What are the risks of writing meta data to dng files?

Started by Skids, May 21, 2022, 08:17:48 AM

Previous topic - Next topic

Skids

Hi,
I am seeking informed opinion on the risks involved when writing meta data such as keywords and ratings into my collection of dng files?  I am not an expert but I have looked inside dng and some raw files and see that they are based on tiff files which in my opinion are a pretty horrible format. I think this because every single pointer has to be updated when new data is inserted into the file.  I'm pretty confident that exiftool gets all this counting correct but I don't actually know.

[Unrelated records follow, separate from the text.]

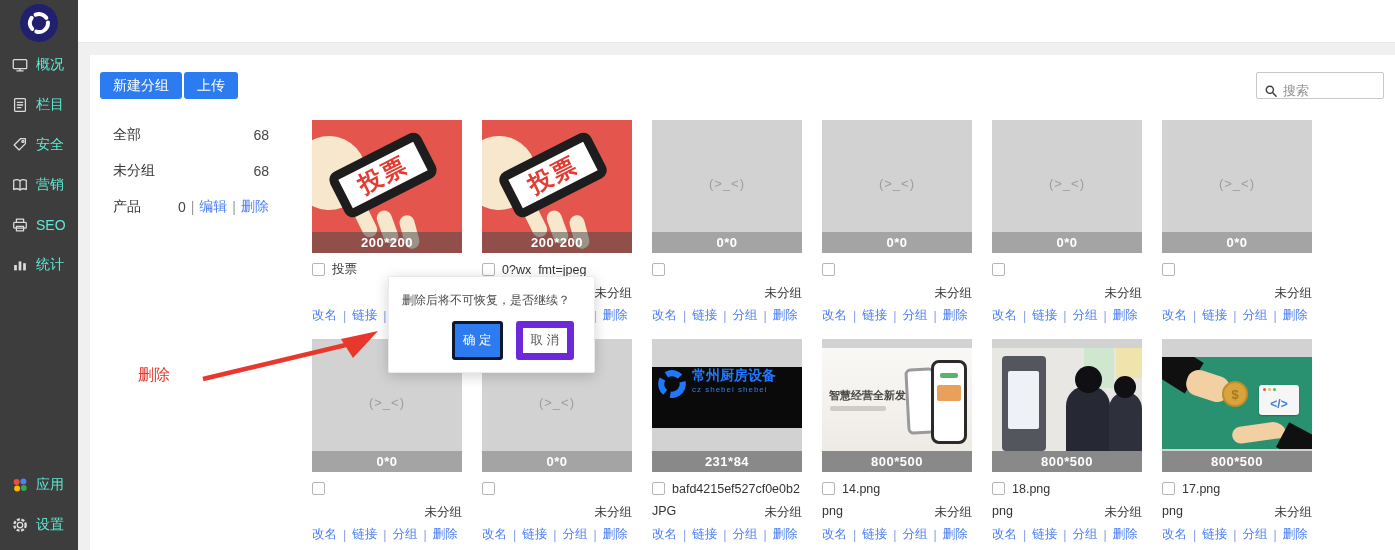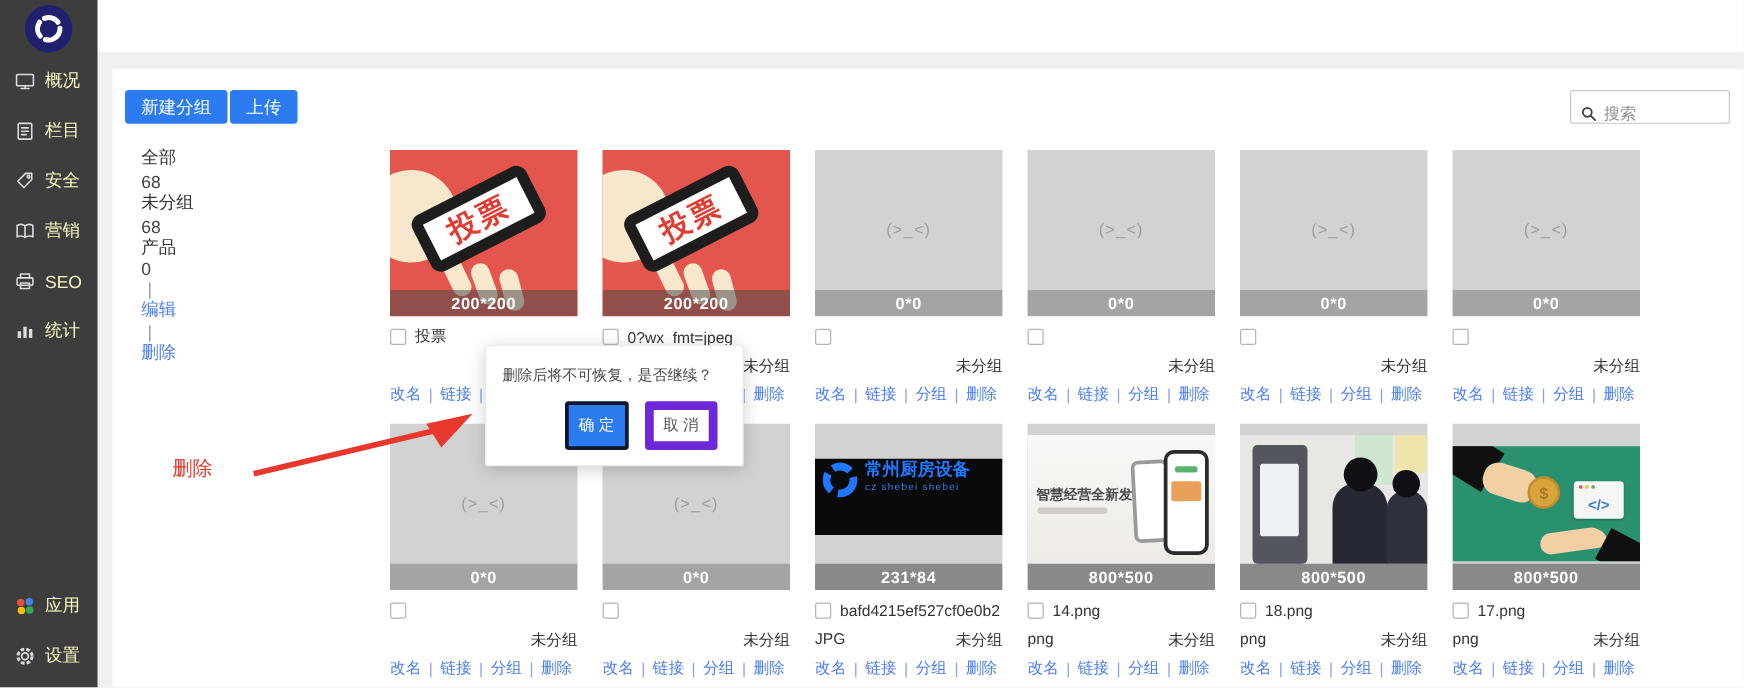--- a/index.html
+++ b/index.html
@@ -11,7 +11,7 @@
   .sidebar { position:absolute; left:0; top:0; width:78px; height:550px; background:#3d3d3d; z-index:5; }
   .logo { margin:4px auto 2px; width:38px; height:38px; border-radius:50%; background:#20206e; display:flex; align-items:center; justify-content:center; }
   .side-menu { margin-top:3px; }
-  .side-item { display:flex; align-items:center; gap:7px; padding-left:11px; height:40px; color:#fef9c3; font-size:14px; cursor:pointer; }
+  .side-item { display:flex; align-items:center; gap:7px; padding-left:11px; height:40px; color:#5eead4; font-size:14px; cursor:pointer; }
   .side-item svg { width:18px; height:18px; flex:none; }
   .side-item .stroke { fill:none; stroke:#dcdcdc; stroke-width:1.4; stroke-linejoin:round; stroke-linecap:round; }
   .side-item .fillg { fill:#dcdcdc; }

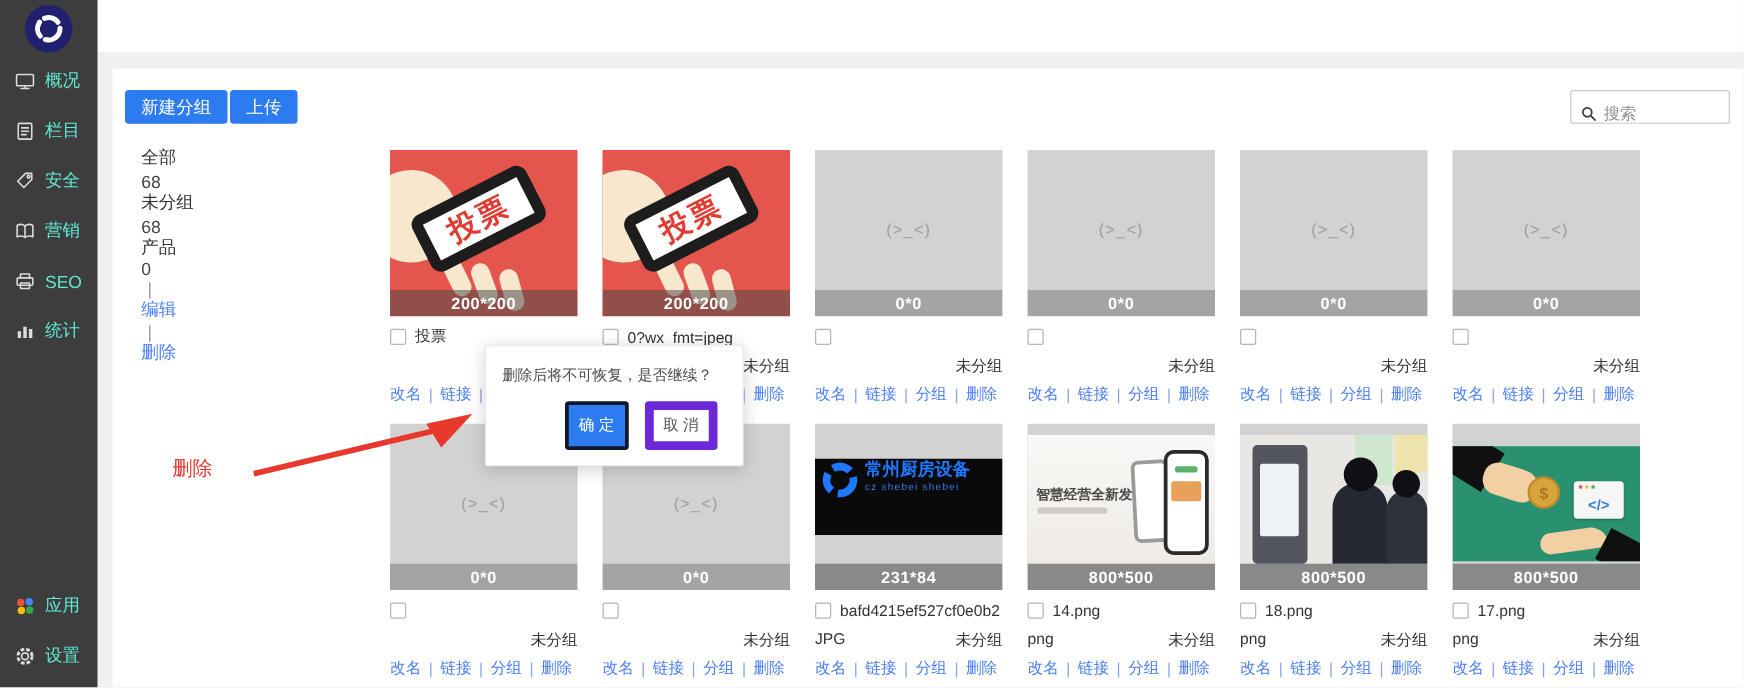--- a/index.html
+++ b/index.html
@@ -34,7 +34,7 @@
 
   
   .groups { position:absolute; left:23px; top:62px; width:156px; }
-  .group-row { display:flex; align-items:flex-start; height:36px; font-size:14px; color:#333; cursor:pointer;flex-direction:column; }
+  .group-row { display:flex; align-items:center; height:36px; font-size:14px; color:#333; cursor:pointer; }
   .group-row .sp { flex:1; }
   .group-count { color:#444; }
   .group-row .glink { color:#4a7ef5; text-decoration:none; cursor:pointer; }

A second risk might be an i/o error during file update.  I understand from reading the forums that the recommended method of adding a keyword is to allow exiftool to create an updated copy while leaving the original available for reuse should  checking the new file with the validate command raise a serious error.  I am uncertain what settings I should use with the validate command or how to interpret the results so wonder if anyone can point me to the documentation or tell me what results would trigger a revert to original?

Or should I just live with xmp sidecar files?

best wishes

Simon

Joanna Carter

I have been using ExifTool to write directly to all sorts of RAW files, as well as DNG files for years. In all that time, I have have never had any corruption or image loss.

I have written a Mac app that leverages ExifTool and none of my beta testers have had any problems either.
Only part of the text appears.